PIC 9(11)v9(02) fields converting full of spaces into 0.00

Loganhex2021 opened this issue · 1 comments

Describe the bug

The hex value in the source file is 40404040404040404040404040, which is full of zeroes. But while reading the file , the spaces converted into 0.00. We are expecting null here.

Code snippet that caused the issue

  spark.read
   .format("cobol")

Expected behavior

A clear and concise description of what you expected to happen.

Context

  • Cobrix version:
  • Spark version:
  • Scala version:
  • Operating system:

Copybook (if possible)

         01  RECORD.
           05  FIELD1    PIC 9(11)V9(02).

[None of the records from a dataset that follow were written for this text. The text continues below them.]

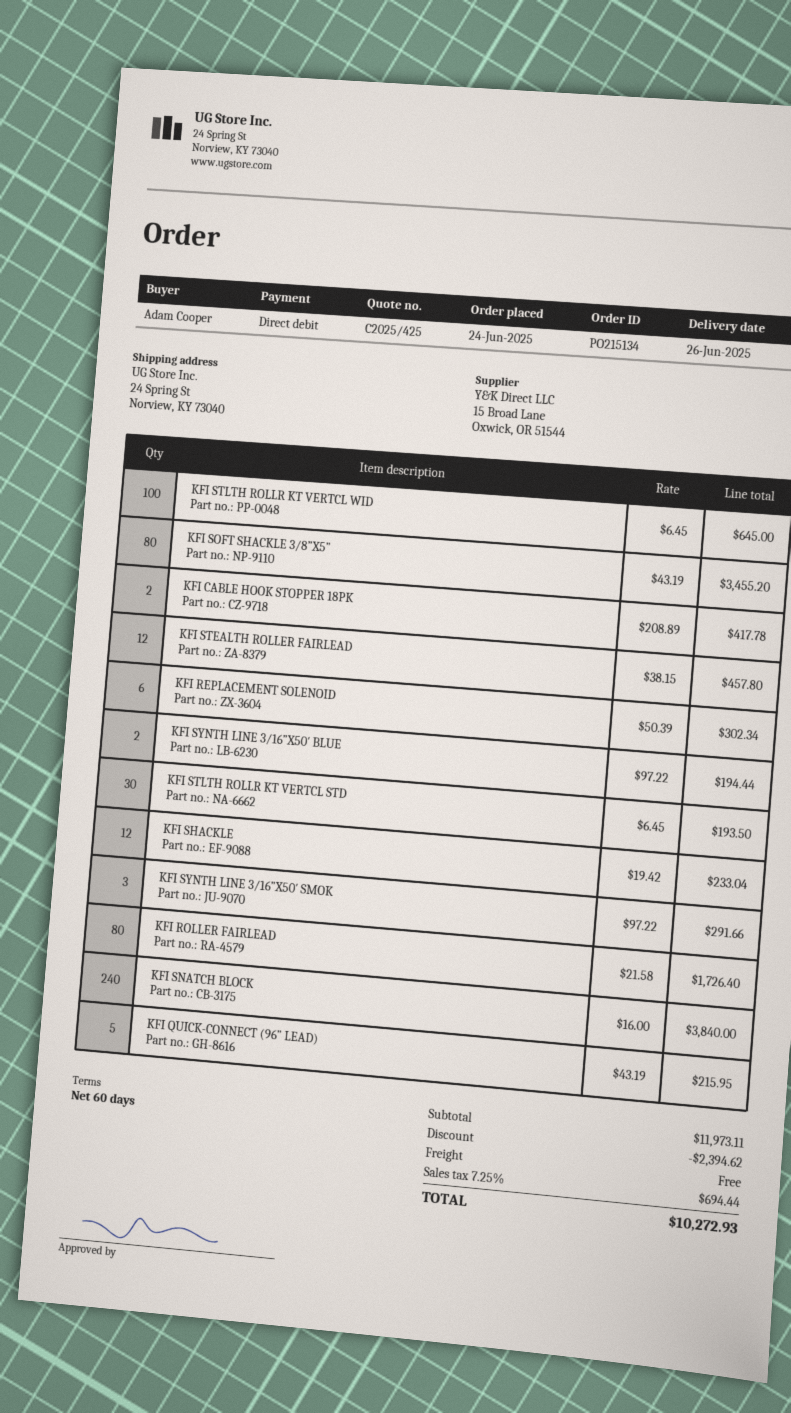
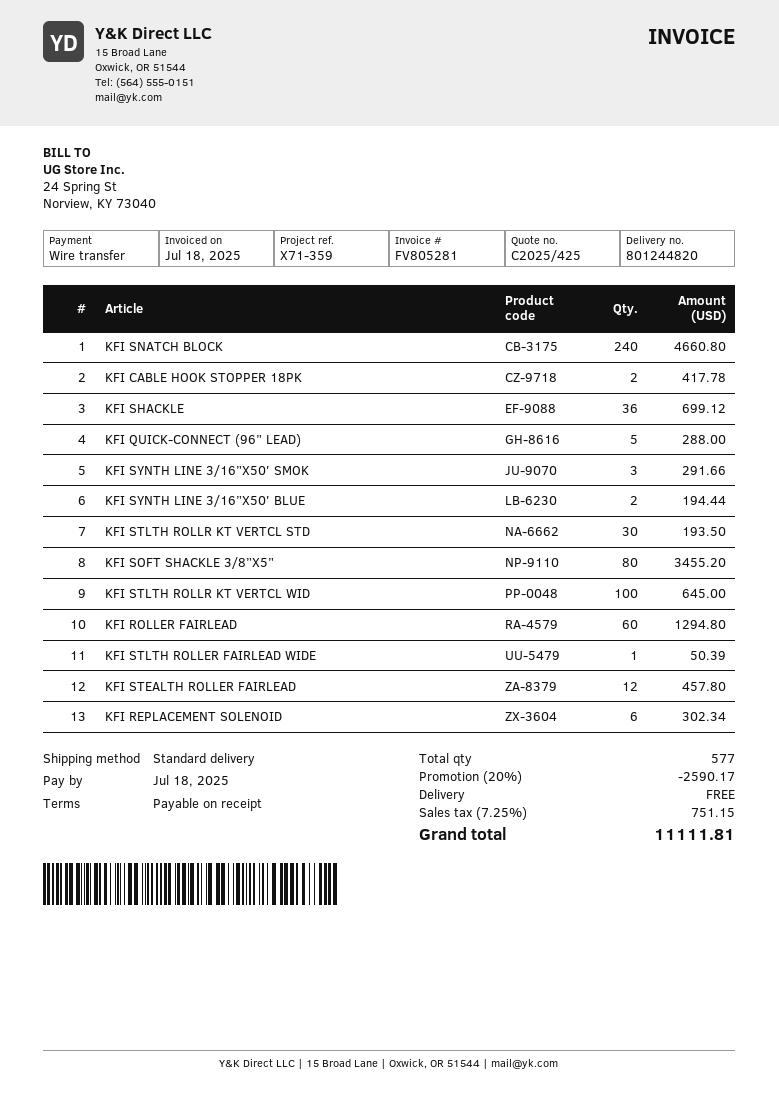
payment terms: 60 days -> on receipt
payment method: direct debit -> bank transfer
KFI SHACKLE: 12 for 233.04 -> 36 for 699.12
KFI ROLLER FAIRLEAD: 80 for 1726.40 -> 60 for 1294.80
KFI SNATCH BLOCK: 240 for 3840.00 -> 240 for 4660.80
KFI QUICK-CONNECT (96” LEAD): 5 for 215.95 -> 5 for 288.00
KFI STLTH ROLLER FAIRLEAD WIDE: none -> 1 for 50.39
discount: 2394.62 -> 2590.17
tax: 7.25% = 694.44 -> 7.25% = 751.15
total: 10272.93 -> 11111.81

Attach a small data file that can help reproduce the issue, if possible.

Read_options:
{'encoding': 'EBCDIC', 'ebcdic_code_page': 'cp037', 'string_trimming_policy': 'none', 'debug_ignore_file_size': 'true'}

@yruslan , Could you please guide us to fix this issue

There is an option ('improved_null_detection') that improves the behavior of null detection. Since it is a breaking change it is turned off by default. But even when it is turned on the issue you specified takes place. Will fix.

In 2.5.0 the option will be turned on by default.